SBI Health Edge Plan
SBI Health Insurance recently unveiled the Health Edge policy, a dedicated and flexible health insurance plan that is available to insurance holders based on their needs. The plan offers 9 mandatory and 18 optional indemnity covers. SBI Health Edge is a simple, hassle-free health insurance option that is only available online. The sum insured for the health insurance plan ranges from INR 3 to 25 Lacs and can be purchased for a long time of 3 years.
The Health Edge insurance plan from SBI offers both floater and individual policies with global treatment cover, which covers medical costs for inpatient care outside of India, and OPD cover, which covers allopathic outpatient department (OPD) costs, including diagnostics and pharmacy.
Read on to learn more about the Health Edge insurance policy by SBI in detail!
Here are the eligibility criteria for the SBI Health Edge Insurance Plan.
|Entry Age of Insured Adult||Min – 18 years and Max -65 years|
|Entry Age (Child)||91 days to 30 years|
|Sum Insured (SI)||3L, 5L,7L,10L, 15L,20L and 25Lacs|
Here are the coverage details for the Health Edge insurance policy by SBI.

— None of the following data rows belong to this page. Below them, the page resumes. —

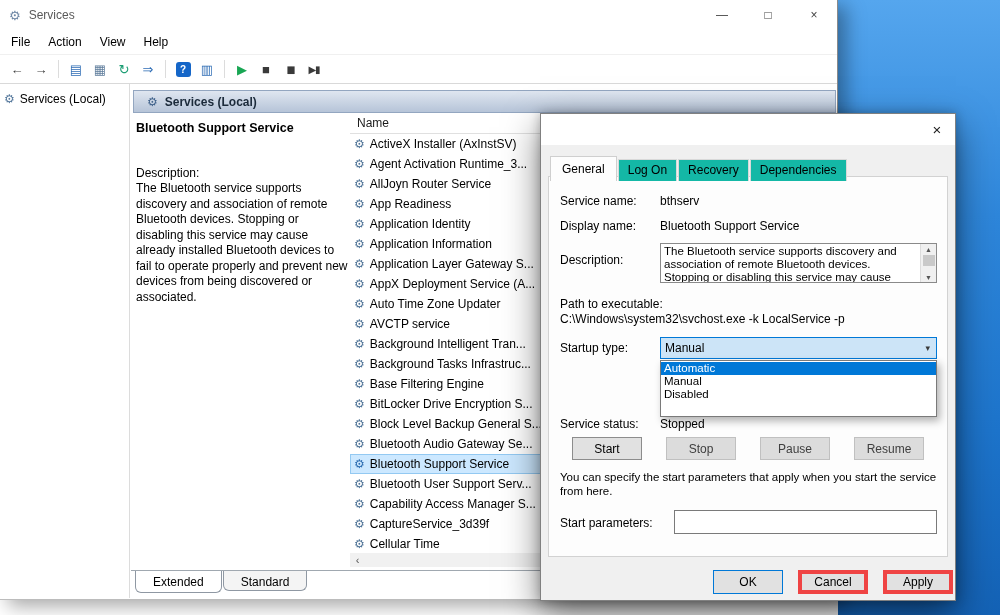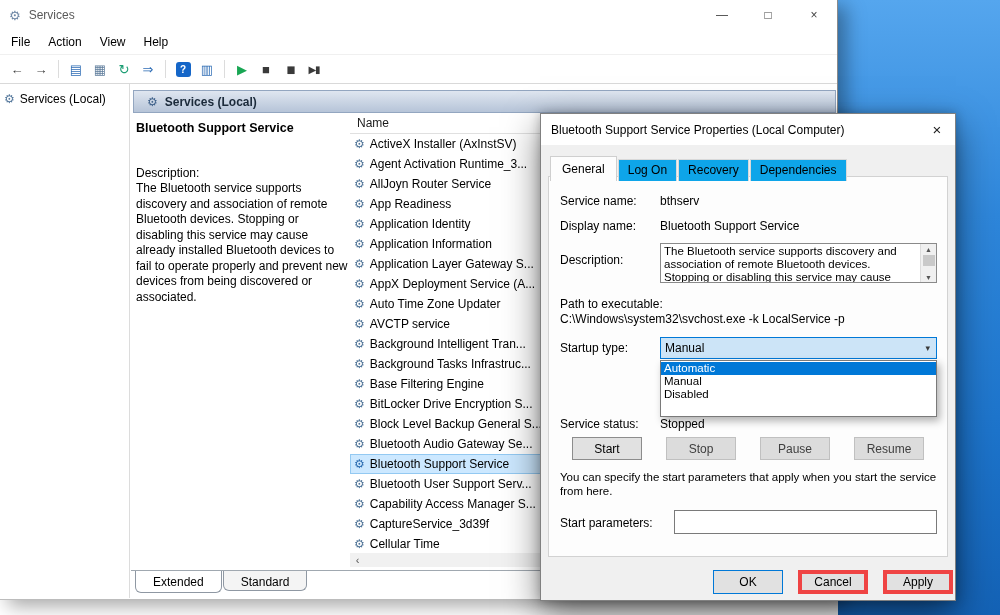"Bluetooth Support Service Properties" span { html: <span>Bluetooth Support Service Properties (Local Computer)</span> -> none }
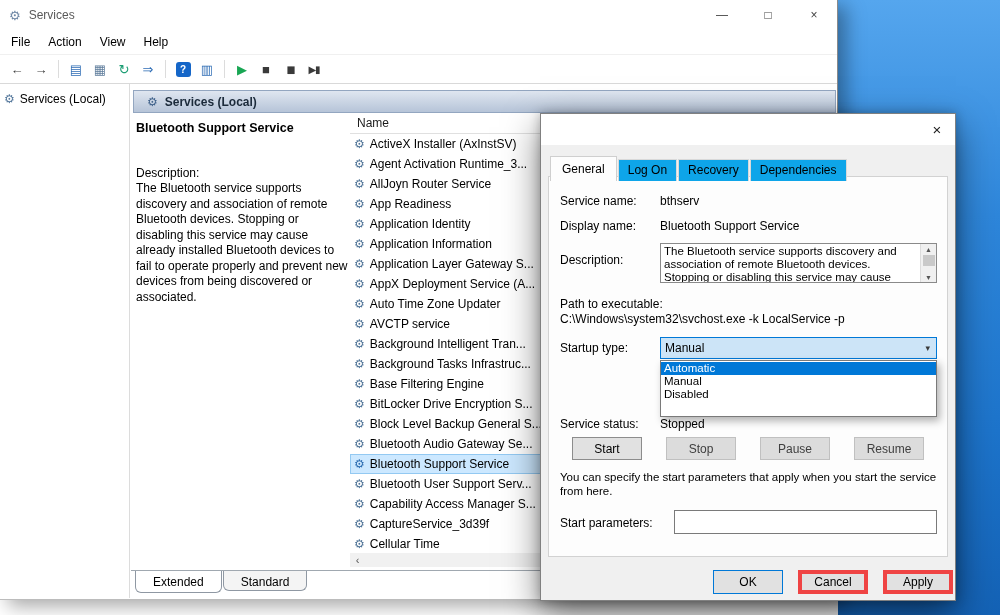"Log On" .dtab { background: #0ea5e9 -> #14b8a6 }
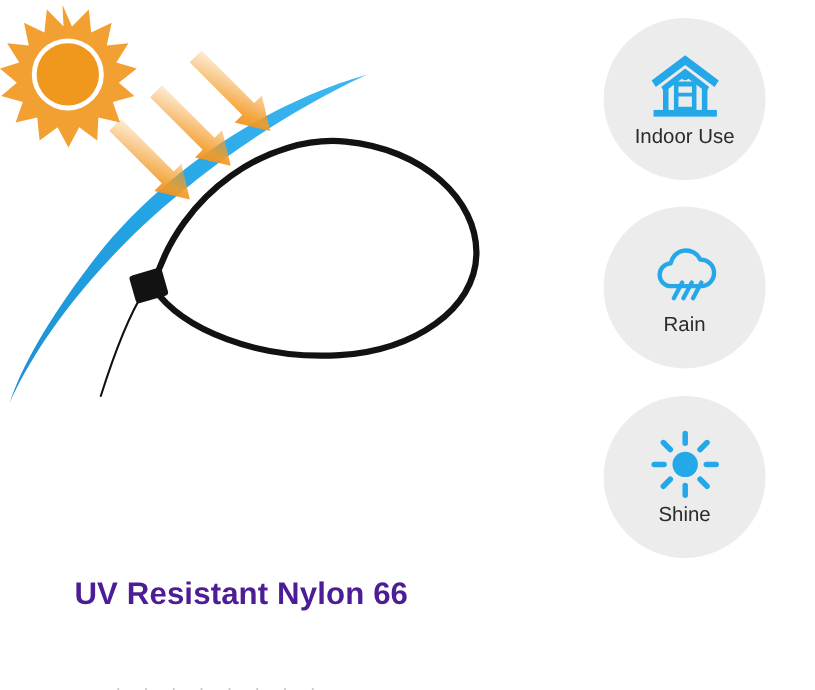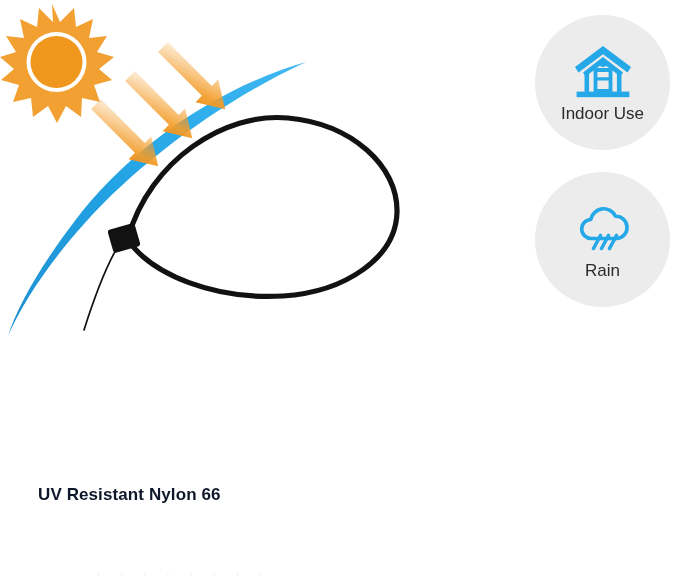"Indoor Use" #badges { left: 535px -> 503px }
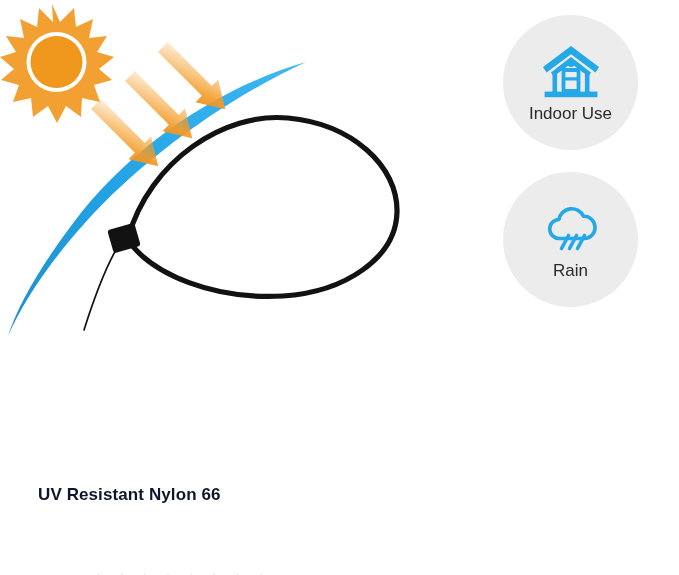"Shine" div.badge { html: none -> <div> <span> <svg> <g> <circle></circle> </g> <g> <line></line> <line></line> <line></line> <line></line> <line></line> <line></line> <line></line> <line></line> </g> </svg> </span> <span>Shine</span> </div> }
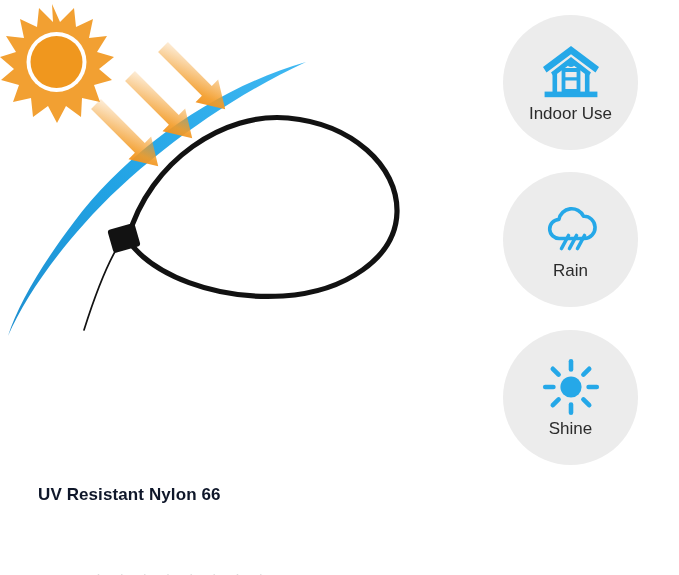"UV Resistant Nylon 66" .headline-line { color: #0f172a -> #4c1d95; font-size: 17px -> 26px; margin-left: none -> 24px }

|Pre-hospitalization Medical Expenses (up to Sum Insured)||30 days|
|Post-hospitalization Medical Expenses (up to Sum Insured)||60 days|
|Day Care Treatment (up to Sum Insured)||All day care covered|
|Emergency Road Ambulance Cover (per hospitalization)||INR 3000|
|Stay Fit Health Check-Up||Up to INR 5,000|
|Out Patient (OPD) Cover||INR 5000/member|
50% of the Base Sum Insured
up to 200% of Base Sum
Up to INR 25,000 for
Normal Delivery and INR
50,000 for C-section.
|Accidental Death Cover (Primary Insured only)||INR 10 Lacs/20Lacs|
|Vector Borne Fixed Benefit||INR 50K/1Lac|
|Critical Illness Cover||INR 300000/-|
|No. of Days of Hospitalization covered||5 days, 10 days, and Unlimited|
|Bariatric Surgery Cover||up to 50,000|
|Hospital Daily Cash|
INR 1000 for 10 days or
INR 2000 for 10 days
|Assisted Reproduction Treatment||INR 1 Lacs|
Features and Benefits of Choosing the SBI Health Edge Policy
The following are the key features and benefits of considering the SBI Health Edge insurance policy.

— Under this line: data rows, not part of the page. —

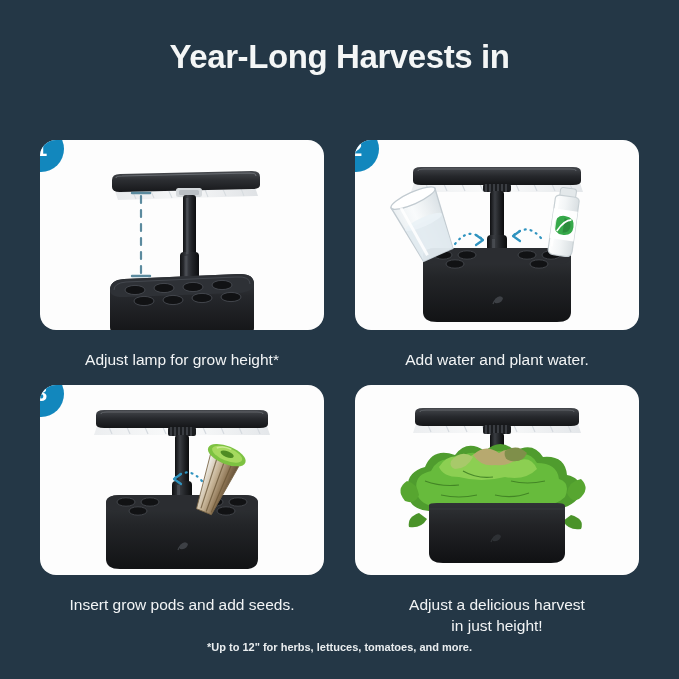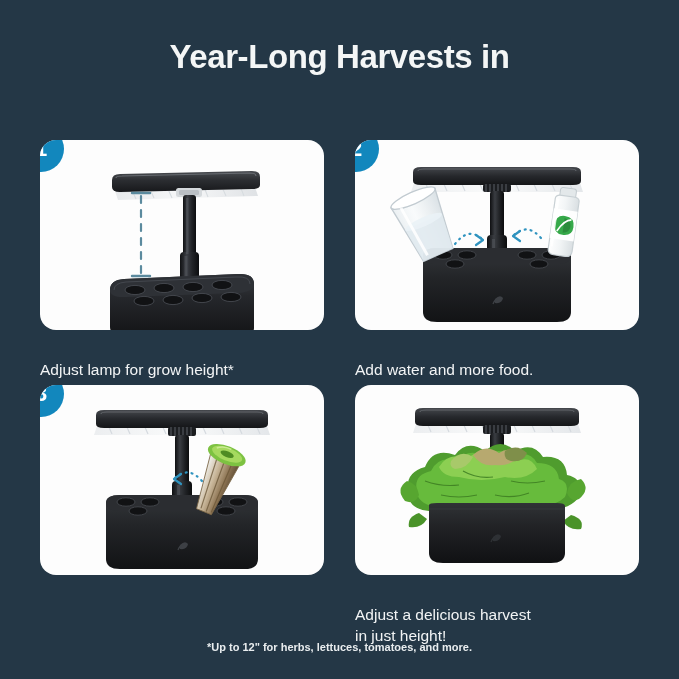"Adjust lamp for grow height*" .caption { margin-top: 30px -> 20px; text-align: left -> center }
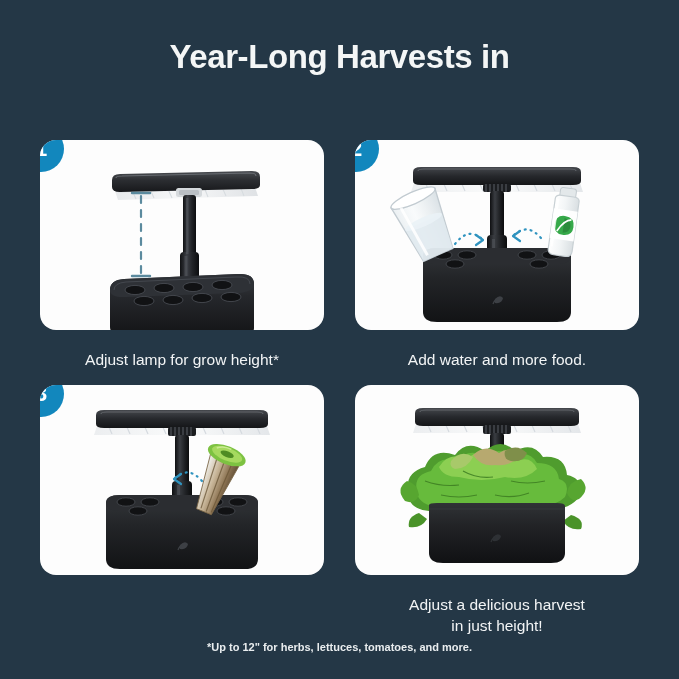"Add water and more food." div.caption { text: more food -> plant water }
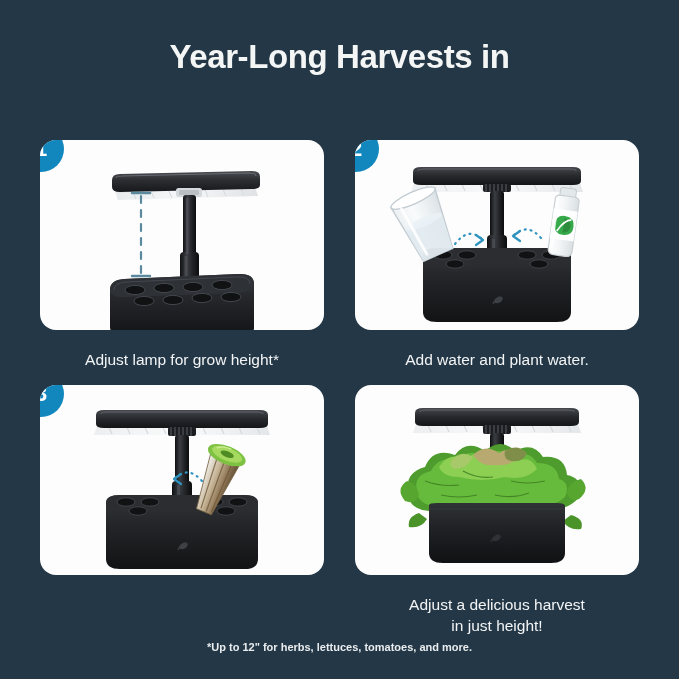"Insert grow pods and add" div.caption { html: none -> <div>Insert grow pods and add seeds.</div> }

- In-Patient Hospitalization Treatment
The plan will pay You the medical expenses up to the Sum Insured and the Number of days of hospitalisation (opted) if You are Hospitalised for a Minimum of 24 Hours on the Advice of a Medical Practitioner as defined under the Policy Due to Illness or Accidental Bodily Injury, Sustained or contracted during the Policy Period.
- Pre-hospitalization Medical Expenses
For a period of 30 days, the SBI Health Edge policy will cover the insured person’s pre-hospitalization medical costs related to an illness or injury on a reimbursement-only basis.

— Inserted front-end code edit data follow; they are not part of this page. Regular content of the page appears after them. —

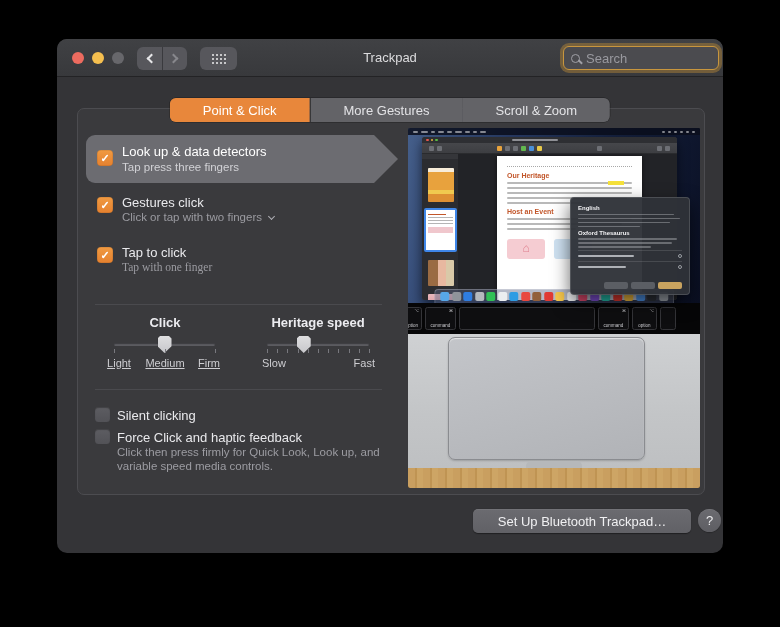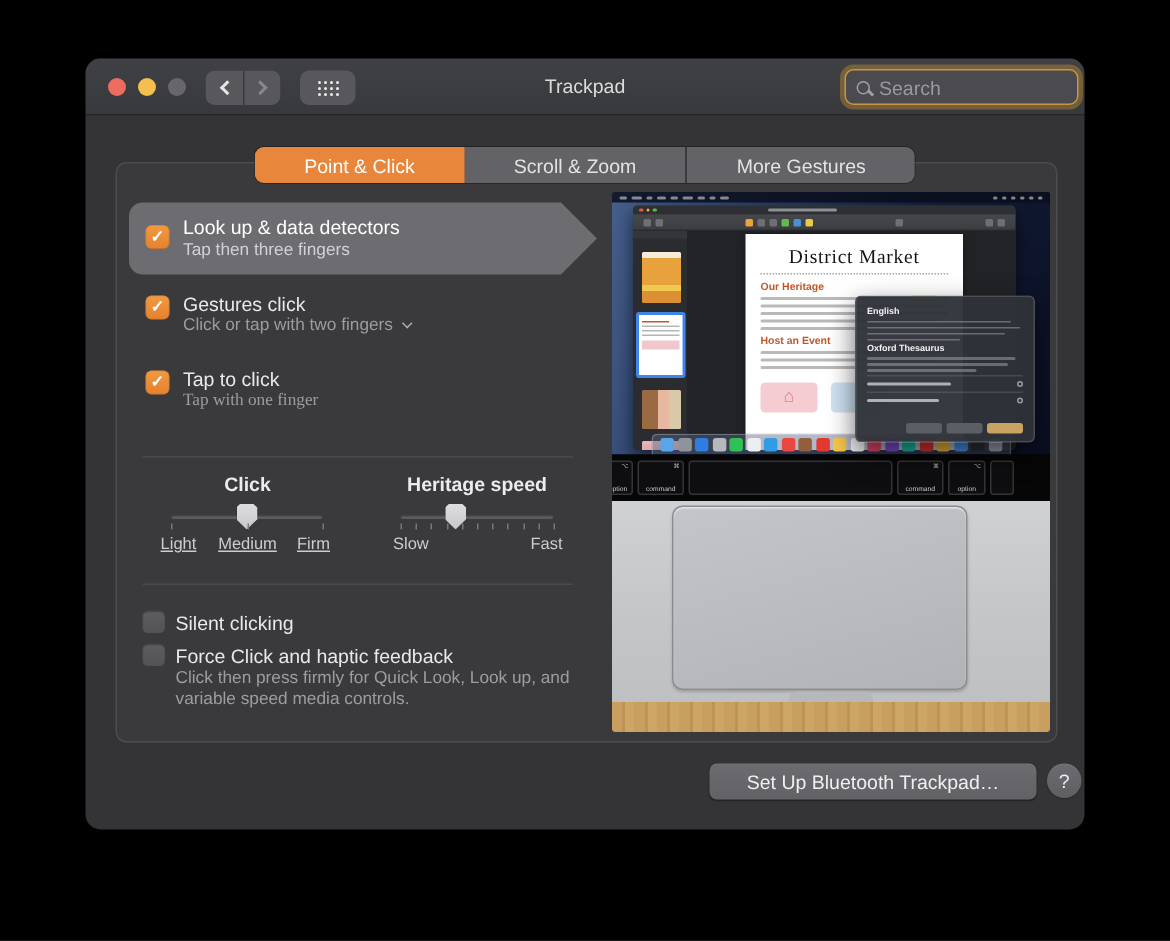"Scroll & Zoom" button.tab { order: before "More Gestures" -> after "More Gestures" }
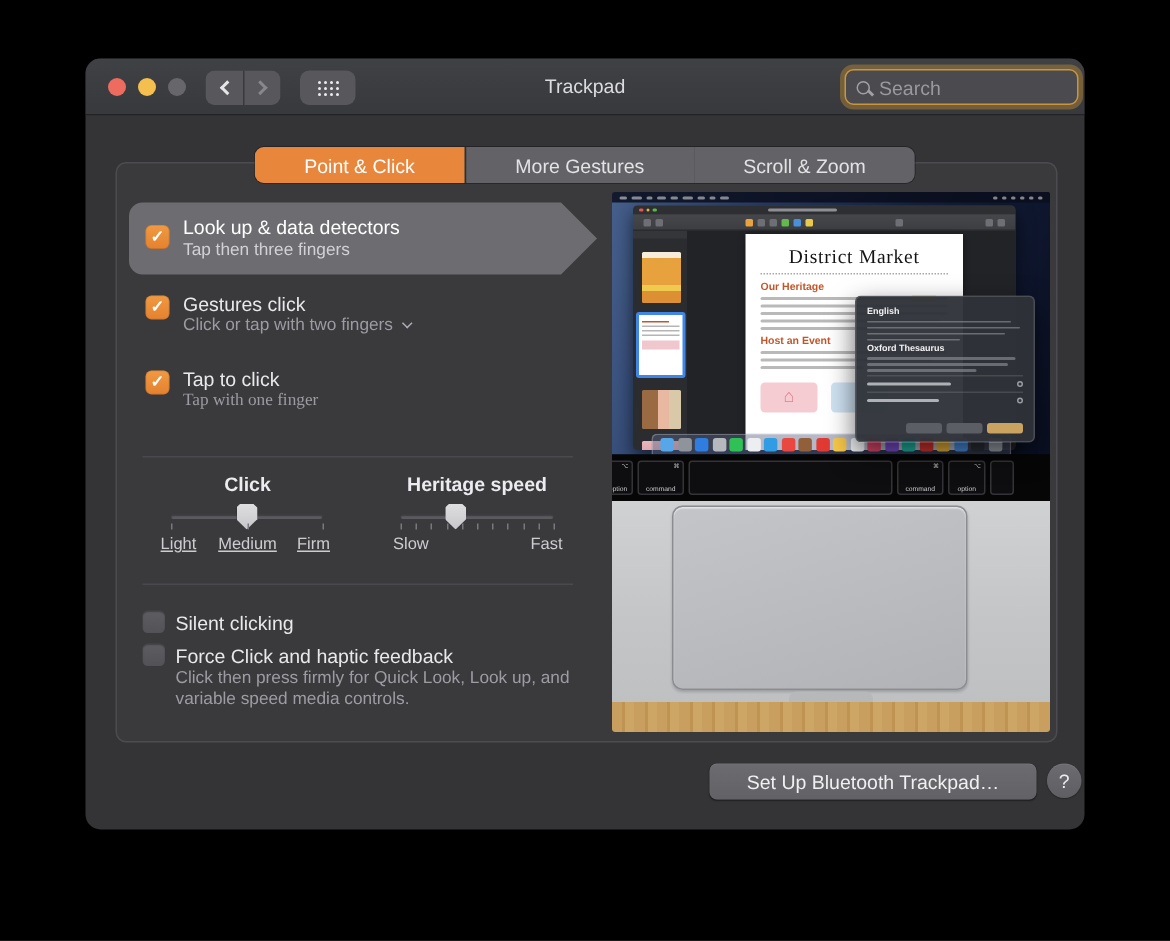"Tap then three fingers" div.rowsub { text: then -> press }
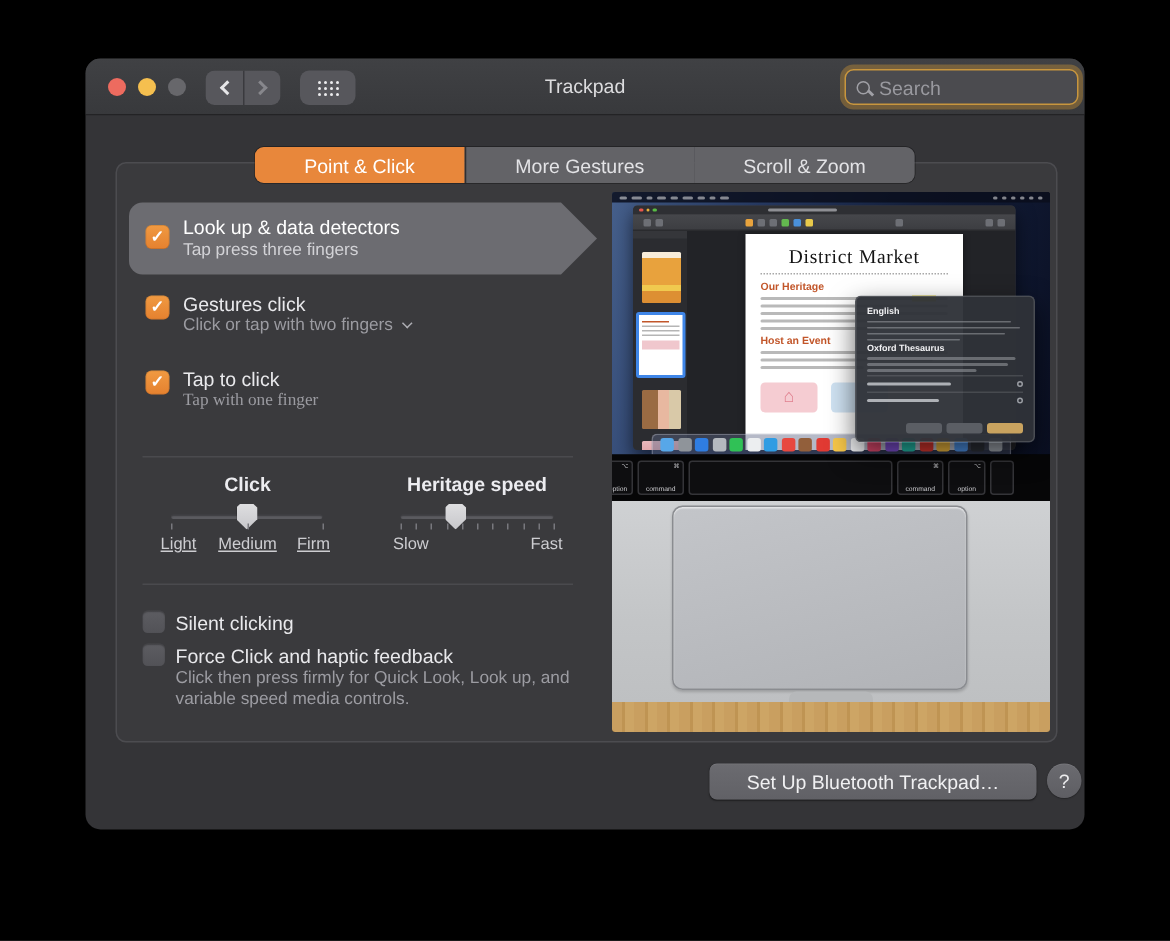"District Market" div.doc-title { html: <div>District Market</div> -> none }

- Post-Hospitalization Expenses
The plan will cover the insured person’s post-hospitalization medical costs incurred as a result of an illness or injury for a period of 60 days only on a reimbursement basis.
- Daycare Treatment
If the insured person is admitted for a period longer than two hours, the daycare treatment will also be covered, along with any angiography, dialysis, radiotherapy, or chemotherapy for cancer-related treatments. The plan will cover any medical costs the insured person incurs while receiving daycare services during the policy period.
- Ayush Treatment
In each Policy Year, up to the Sub-limit set forth against this Cover in the Policy Schedule, the Company shall reimburse the Insured Person for Medical Expenses incurred for Inpatient Care under the Ayurvedic, Yoga and Naturopathic, Unani, Siddha, and Homoeopathic systems of medicine in any AYUSH Hospital.
- Hospital Daily Cash
A significant benefit of the SBI Health Edge insurance policy is that, if a medically necessary hospitalisation lasts longer than 24 hours, the plan will pay the daily sum insured up to the maximum number of days and in the manner described in the policy schedule.
- Healing Benefit
If you choose this option and your medically necessary hospitalisation lasts longer than 5 consecutive and continuous days, the plan will pay you a lump sum in the amount specified in the policy schedule.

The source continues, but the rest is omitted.